Google Puppeteer tutorial : 12 examples to play with

Google Puppeteer tutorial : 12 examples to play with

In this post i will show you cool examples you can do with Google Puppeteer : The headless Chrome bundled by Chrome Lab team in Google.

Scrap data from web, test your user interfaces, render your website to check SEO related things will be covered in this post.

You want to learn what is Puppeteer and how to install it ? Check the end of this post. Now, let’s check out these examples :

Puppeteer examples :

1.Visit a website :

The first basic thing is to visit a website with Puppeteer. We set manually a viewport of 1280×800.

const puppeteer = require('puppeteer');
puppeteer.launch().then(async browser => {
  const page = await browser.newPage();
  await page.setViewport({ width: 1280, height: 800 })
  await page.goto('https://www.aymen-loukil.com');
  await browser.close();
});

You run the file and nothing happens and that’s normal ! remember it is headless Chrome so no UI. To see what’s happening you could add this launch option to disable the headless mode in line 2. {headless:false}

puppeteer.launch({headless: false}).then(async browser => {

Oh great ! Chromium is showing up now, loading my website and then closes.

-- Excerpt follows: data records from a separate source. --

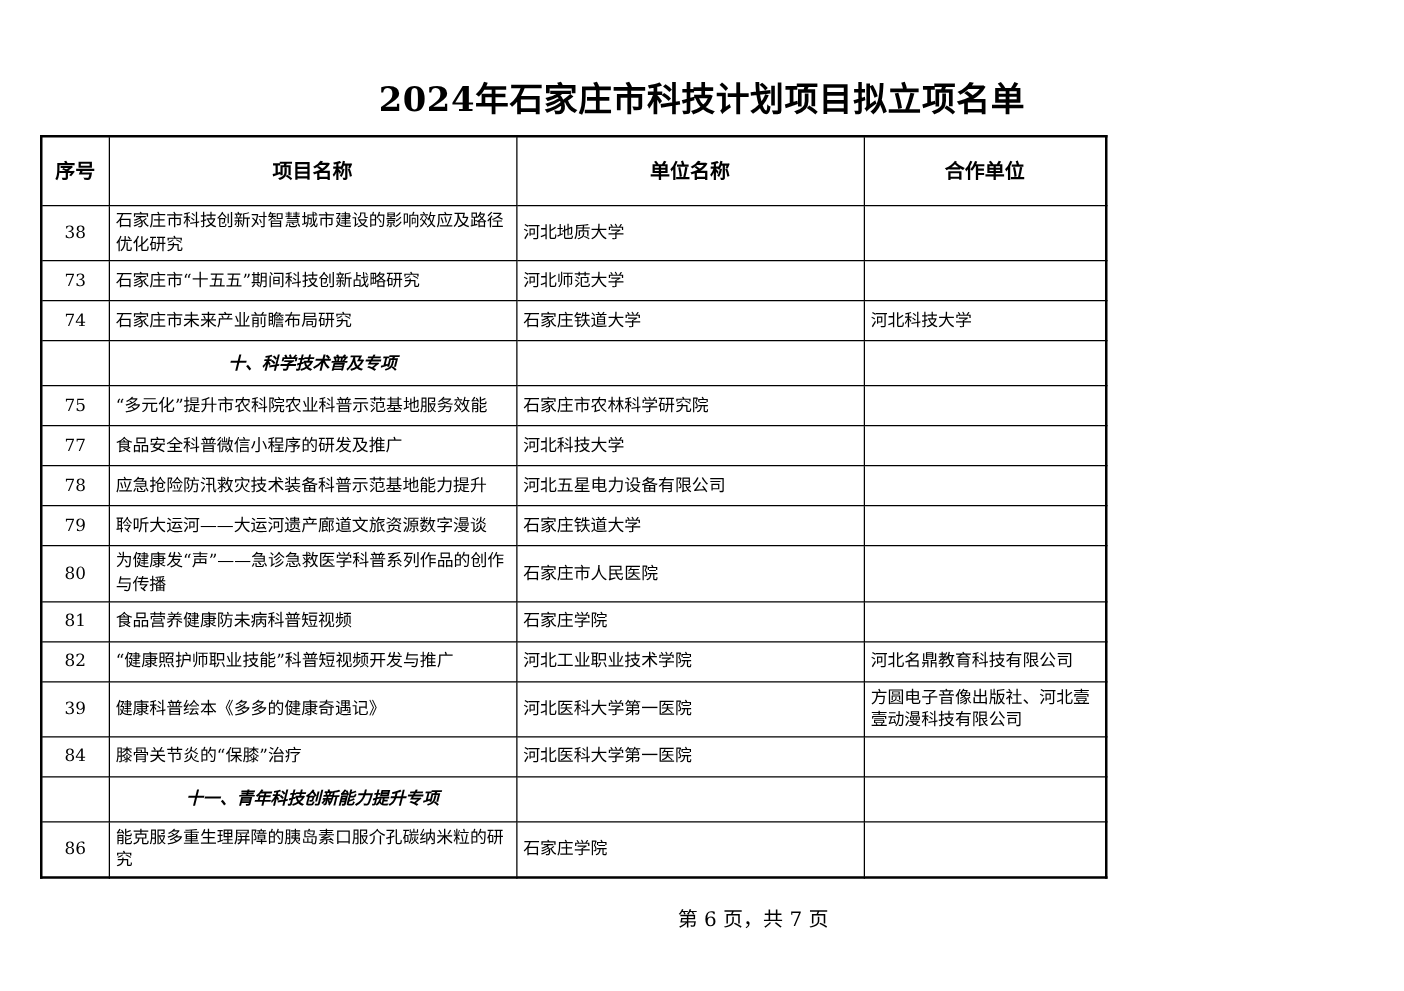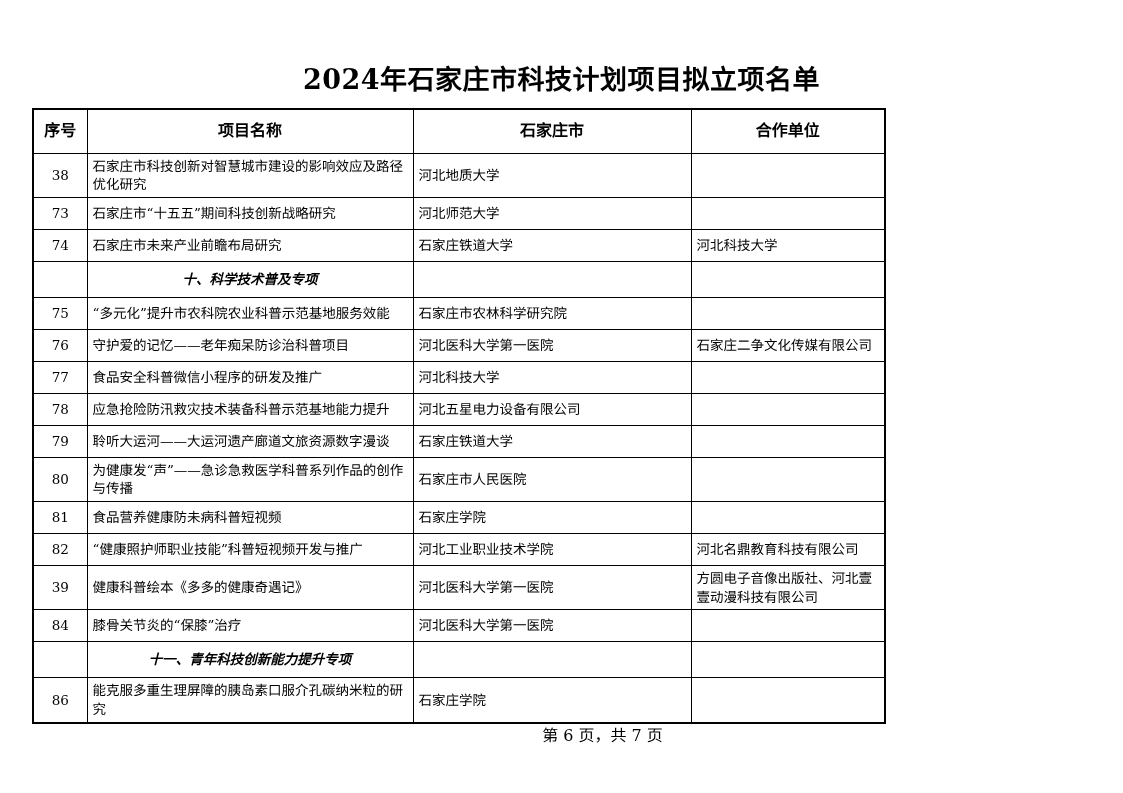--- a/index.html
+++ b/index.html
@@ -63,21 +63,21 @@
     padding: 3px 5px;
     box-sizing: border-box;
     word-break: break-all;
   }
 
   table.listing thead th {
     text-align: center;
     font-weight: bold;
     font-size: 16px;
     height: 44px;
-    padding: 4px 6px;
+    padding: 16px 6px;
   }
 
   td.seq {
     text-align: center;
     font-size: 14px;
     font-family: "DejaVu Serif", "Liberation Serif", serif;
   }
 
   td.proj, td.unit, td.coop {
     text-align: left;
@@ -120,21 +120,21 @@
       <colgroup>
         <col class="c-seq">
         <col class="c-proj">
         <col class="c-unit">
         <col class="c-coop">
       </colgroup>
       <thead>
         <tr>
           <th>序号</th>
           <th>项目名称</th>
-          <th>石家庄市</th>
+          <th>单位名称</th>
           <th>合作单位</th>
         </tr>
       </thead>
       <tbody id="listing-body">
           <tr class="data-row tall">
             <td class="seq">38</td>
             <td class="proj">石家庄市科技创新对智慧城市建设的影响效应及路径优化研究</td>
             <td class="unit">河北地质大学</td>
             <td class="coop"></td>
           </tr>
@@ -156,26 +156,20 @@
             <td class="unit"></td>
             <td class="coop"></td>
           </tr>
           <tr class="data-row">
             <td class="seq">75</td>
             <td class="proj">“多元化”提升市农科院农业科普示范基地服务效能</td>
             <td class="unit">石家庄市农林科学研究院</td>
             <td class="coop"></td>
           </tr>
           <tr class="data-row">
-            <td class="seq">76</td>
-            <td class="proj">守护爱的记忆——老年痴呆防诊治科普项目</td>
-            <td class="unit">河北医科大学第一医院</td>
-            <td class="coop">石家庄二争文化传媒有限公司</td>
-          </tr>
-          <tr class="data-row">
             <td class="seq">77</td>
             <td class="proj">食品安全科普微信小程序的研发及推广</td>
             <td class="unit">河北科技大学</td>
             <td class="coop"></td>
           </tr>
           <tr class="data-row">
             <td class="seq">78</td>
             <td class="proj">应急抢险防汛救灾技术装备科普示范基地能力提升</td>
             <td class="unit">河北五星电力设备有限公司</td>
             <td class="coop"></td>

2.Take a screenshot example:

Let’s see how to take a screenshot when visiting a website with Puppeteer:

const puppeteer = require('puppeteer');

puppeteer.launch({headless: false}).then(async browser => {
  const page = await browser.newPage();
  await page.setViewport({ width: 1280, height: 800 })
  await page.goto('https://www.aymen-loukil.com');
  await page.screenshot({ path: 'myscreenshot.png', fullPage: true });
  await browser.close();
});

page.Screenshot() can take some optional parameters. fullPage is useful to get a fullpage screenshot. What if i want to take a screenshot of a specific region in a page ? For example i want to automate screenshotting Amazon navigation header… Possible with the Clip option that has x,y coordinates and width and height parameters :

const puppeteer = require('puppeteer');

  const options = {
  path: 'amazon-header.png',
  fullPage: false,
  clip: {
    x: 0,
    y: 0,
    width: 1280,
    height: 150
  }
}

puppeteer.launch().then(async browser => {
  const page = await browser.newPage();
  await page.setViewport({ width: 1280, height: 800 })
  await page.goto('https://www.amazon.com');
  await page.screenshot(options);
  await browser.close();
});

Great !

Amazon header screenshot taken with Puppeteer Google

3.Mobile device emulation example:

Let’s see how to make Chrome/Chromium behave like a mobile device and then take a screenshot to see how it renders. That’s possible with “puppeteer/DeviceDescriptors”. First go to device descriptor file and choose your preferred device name. Paste the mobile device name in line 3 : const iPhonex = devices[‘iPhone X’]

const puppeteer = require('puppeteer');
const devices = require('puppeteer/DeviceDescriptors');
const iPhonex = devices['iPhone X'];
puppeteer.launch({headless:false}).then(async browser => {
  const page = await browser.newPage();
  //We use here page.emulate so no more need to set the viewport separately
  //await page.setViewport({ width: 1280, height: 800 })
  await page.emulate(iPhonex);
  await page.goto('https://www.homedepot.com/');
  await page.screenshot({ path: 'homedepot-iphoneX.png'});
  await browser.close();
});

Subscribe to my SEO newsletter now

4.Get the page title:

A tiny but useful script to get the <title> of a page.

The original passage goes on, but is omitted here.